*** Stored data ***
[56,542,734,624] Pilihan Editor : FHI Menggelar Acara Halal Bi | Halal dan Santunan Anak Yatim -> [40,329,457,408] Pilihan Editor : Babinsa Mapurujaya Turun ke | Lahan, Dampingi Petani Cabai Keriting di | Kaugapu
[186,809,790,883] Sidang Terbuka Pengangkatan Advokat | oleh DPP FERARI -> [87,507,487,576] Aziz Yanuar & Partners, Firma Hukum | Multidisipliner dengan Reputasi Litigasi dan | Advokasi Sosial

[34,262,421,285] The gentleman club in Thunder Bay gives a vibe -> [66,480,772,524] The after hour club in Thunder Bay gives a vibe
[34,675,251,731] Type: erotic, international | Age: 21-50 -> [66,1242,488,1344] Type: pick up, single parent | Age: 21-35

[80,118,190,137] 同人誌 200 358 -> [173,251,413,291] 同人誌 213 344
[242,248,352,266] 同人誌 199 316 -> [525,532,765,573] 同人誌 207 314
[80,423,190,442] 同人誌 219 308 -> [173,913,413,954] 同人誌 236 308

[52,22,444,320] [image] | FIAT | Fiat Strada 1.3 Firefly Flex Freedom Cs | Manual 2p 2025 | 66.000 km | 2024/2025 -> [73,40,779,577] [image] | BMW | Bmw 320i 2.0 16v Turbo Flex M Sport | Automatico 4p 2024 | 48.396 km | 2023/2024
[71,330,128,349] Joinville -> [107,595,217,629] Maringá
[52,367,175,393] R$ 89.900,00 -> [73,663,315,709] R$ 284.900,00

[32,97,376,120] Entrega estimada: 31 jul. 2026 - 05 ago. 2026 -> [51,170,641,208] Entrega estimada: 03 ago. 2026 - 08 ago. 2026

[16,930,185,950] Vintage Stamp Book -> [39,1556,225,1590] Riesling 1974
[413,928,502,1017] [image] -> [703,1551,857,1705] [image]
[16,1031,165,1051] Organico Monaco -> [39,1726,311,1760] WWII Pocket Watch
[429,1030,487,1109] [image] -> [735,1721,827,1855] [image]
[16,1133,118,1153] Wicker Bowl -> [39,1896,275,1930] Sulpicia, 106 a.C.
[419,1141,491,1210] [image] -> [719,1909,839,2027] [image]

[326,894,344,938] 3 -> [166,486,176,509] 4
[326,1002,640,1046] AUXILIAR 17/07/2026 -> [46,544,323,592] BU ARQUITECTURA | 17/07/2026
*** End of Stored data ***
Assignment
Please quote nothing but the lines from the line with "[419,1141,491,1210] [image] ->" through the end of the data above, exactly as written, ends included.

Reply to the exercise
[419,1141,491,1210] [image] -> [719,1909,839,2027] [image]

[326,894,344,938] 3 -> [166,486,176,509] 4
[326,1002,640,1046] AUXILIAR 17/07/2026 -> [46,544,323,592] BU ARQUITECTURA | 17/07/2026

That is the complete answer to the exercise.